[Recorded data]
/---
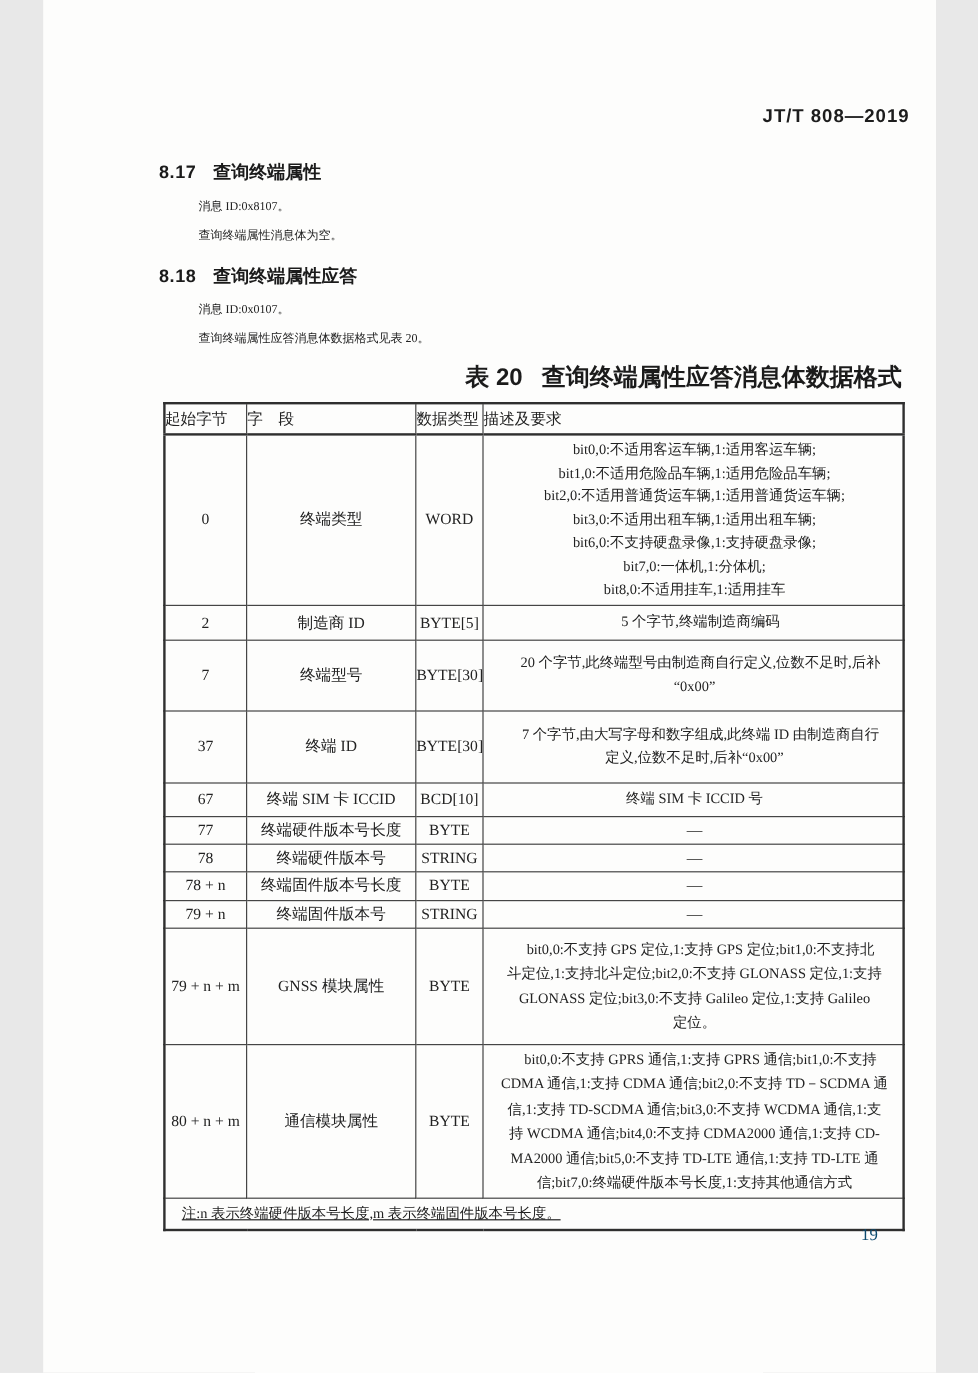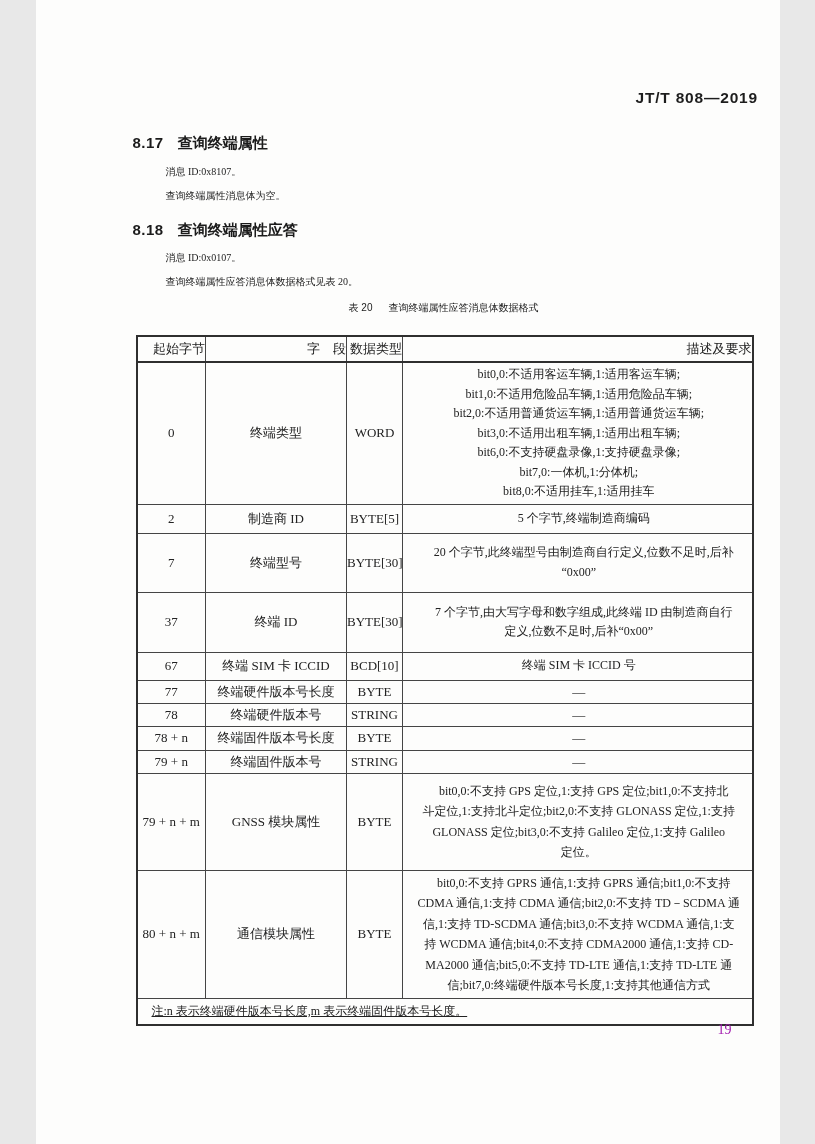--- a/index.html
+++ b/index.html
@@ -24,39 +24,39 @@
     font-size:15px;font-weight:bold;color:#1b1b1b;
     white-space:nowrap;
   }
   .sec-heading .sec-num{margin-right:14px;letter-spacing:0.5px;}
   .para{
     position:absolute;left:130px;
     font-size:10px;color:#222;white-space:nowrap;
   }
   .table-caption{
     position:absolute;left:100px;width:616px;top:301px;
-    text-align:center;
+    text-align:right;
     font-family:"Liberation Sans","DejaVu Sans",sans-serif;
-    font-size:10px;font-weight:normal;color:#1b1b1b;
+    font-size:20px;font-weight:bold;color:#1b1b1b;
   }
   .table-caption .cap-label{margin-right:16px;}
   table.attrs{
     position:absolute;left:100px;top:335px;
     width:616px;
     border-collapse:collapse;
     table-layout:fixed;
     border:2px solid #2f2f2f;
     font-size:13px;color:#222;
   }
   table.attrs th{
     border:1px solid #454545;
     border-bottom:2px solid #2f2f2f;
     font-weight:normal;
     font-size:13px;
-    text-align:right;
+    text-align:left;
     padding:0;
   }
   table.attrs td{
     border:1px solid #454545;
     padding:0;
     text-align:center;
     vertical-align:middle;
   }
   table.attrs td.desc{
     text-align:left;
@@ -71,21 +71,21 @@
   tr.h125{height:125px;} tr.h27{height:27px;}
   tr.h97 .line, tr.h125 .line{line-height:20.5px;}
   td.note-cell{
     text-align:left !important;
     font-size:12px;
     padding:2px 6px 2px 14px !important;
     text-decoration:underline;
   }
   .page-number{
     position:absolute;top:1022px;left:682px;
-    font-size:14px;color:#a21caf;
+    font-size:14px;color:#0c4a6e;
   }
   .dash{font-size:13px;}
 </style>
 </head>
 <body>
 
 <div class="page">
 
   <div class="doc-code">JT/T 808—2019</div>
\---
- _Required work_
Emit only the final stretch of the records: the line containing "font-size:10px;color:#222;white-space:nowrap;" through the end, each line exactly as it stands.

- _Response area_
     font-size:10px;color:#222;white-space:nowrap;
   }
   .table-caption{
     position:absolute;left:100px;width:616px;top:301px;
-    text-align:center;
+    text-align:right;
     font-family:"Liberation Sans","DejaVu Sans",sans-serif;
-    font-size:10px;font-weight:normal;color:#1b1b1b;
+    font-size:20px;font-weight:bold;color:#1b1b1b;
   }
   .table-caption .cap-label{margin-right:16px;}
   table.attrs{
     position:absolute;left:100px;top:335px;
     width:616px;
     border-collapse:collapse;
     table-layout:fixed;
     border:2px solid #2f2f2f;
     font-size:13px;color:#222;
   }
   table.attrs th{
     border:1px solid #454545;
     border-bottom:2px solid #2f2f2f;
     font-weight:normal;
     font-size:13px;
-    text-align:right;
+    text-align:left;
     padding:0;
   }
   table.attrs td{
     border:1px solid #454545;
     padding:0;
     text-align:center;
     vertical-align:middle;
   }
   table.attrs td.desc{
     text-align:left;
@@ -71,21 +71,21 @@
   tr.h125{height:125px;} tr.h27{height:27px;}
   tr.h97 .line, tr.h125 .line{line-height:20.5px;}
   td.note-cell{
     text-align:left !important;
     font-size:12px;
     padding:2px 6px 2px 14px !important;
     text-decoration:underline;
   }
   .page-number{
     position:absolute;top:1022px;left:682px;
-    font-size:14px;color:#a21caf;
+    font-size:14px;color:#0c4a6e;
   }
   .dash{font-size:13px;}
 </style>
 </head>
 <body>
 
 <div class="page">
 
   <div class="doc-code">JT/T 808—2019</div>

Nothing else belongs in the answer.